Problem to solve:
Nothing but the lines from the first line of the records below to the line holding "- The timer" belongs in the answer, copied exactly and without pictures.

(Detected change data)
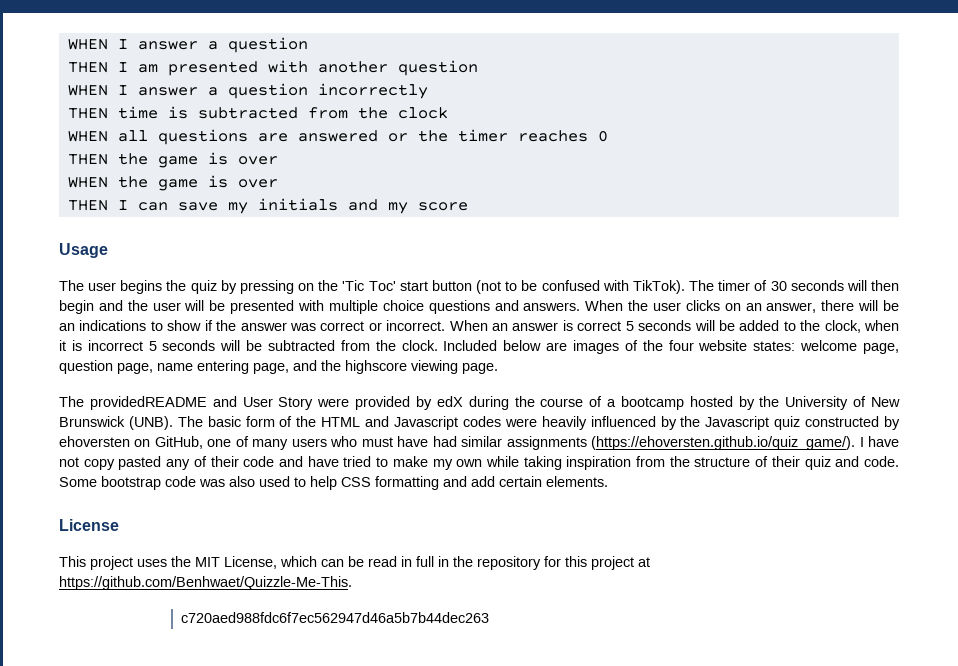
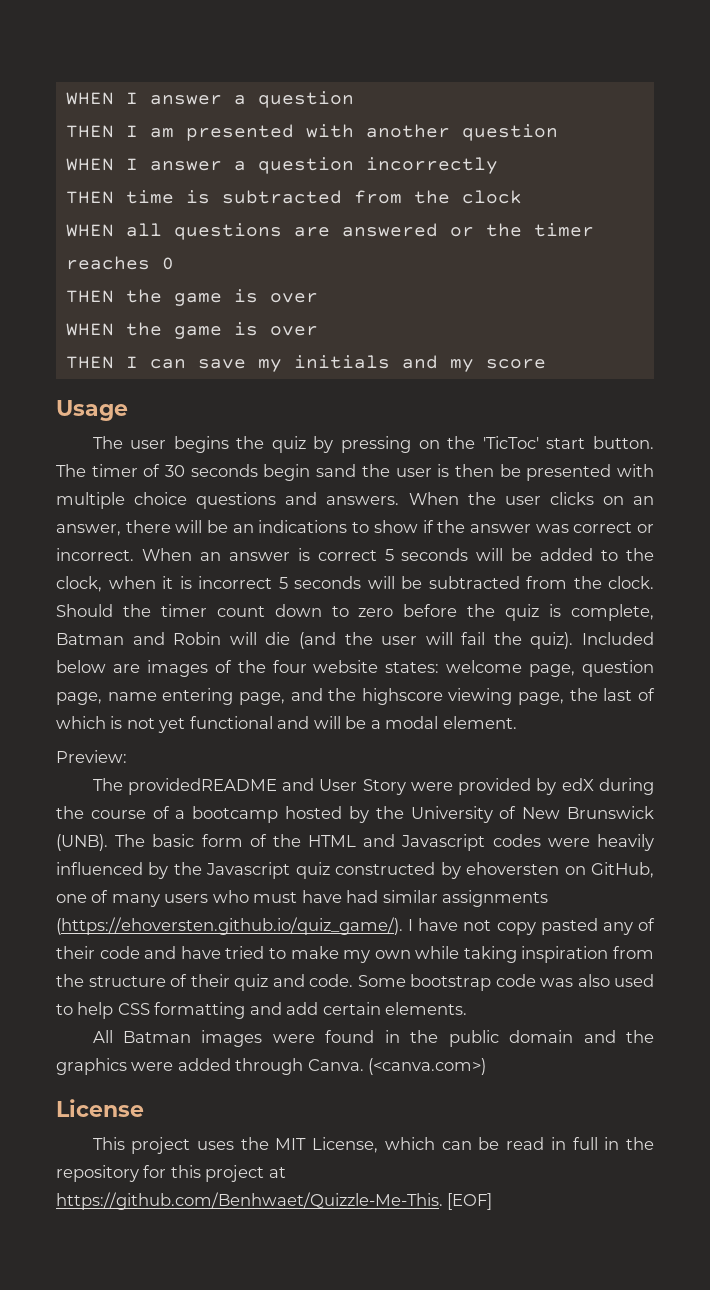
- The user begins the quiz by pressing on the 'Tic Toc' start button (not to be confused with TikTok).
+ The user begins the quiz by pressing on the 'TicToc' start button.
- The timer of 30 seconds will then begin and the user will be presented with multiple choice questions and answers.
+ The timer of 30 seconds begin sand the user is then be presented with multiple choice questions and answers.
+ Should the timer count down to zero before the quiz is complete, Batman and Robin will die (and the user will fail the quiz).
- Included below are images of the four website states: welcome page, question page, name entering page, and the highscore viewing page.
+ Included below are images of the four website states: welcome page, question page, name entering page, and the highscore viewing page, the last of which is not yet functional and will be a modal element.
+ Preview:
+ All Batman images were found in the public domain and the graphics were added through Canva. (<canva.com>)
- This project uses the MIT License, which can be read in full in the repository for this project at https://github.com/Benhwaet/Quizzle-Me-This.
- c720aed988fdc6f7ec562947d46a5b7b44dec263
+ This project uses the MIT License, which can be read in full in the repository for this project at https://github.com/Benhwaet/Quizzle-Me-This. [EOF]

Exercise response:
- The user begins the quiz by pressing on the 'Tic Toc' start button (not to be confused with TikTok).
+ The user begins the quiz by pressing on the 'TicToc' start button.
- The timer of 30 seconds will then begin and the user will be presented with multiple choice questions and answers.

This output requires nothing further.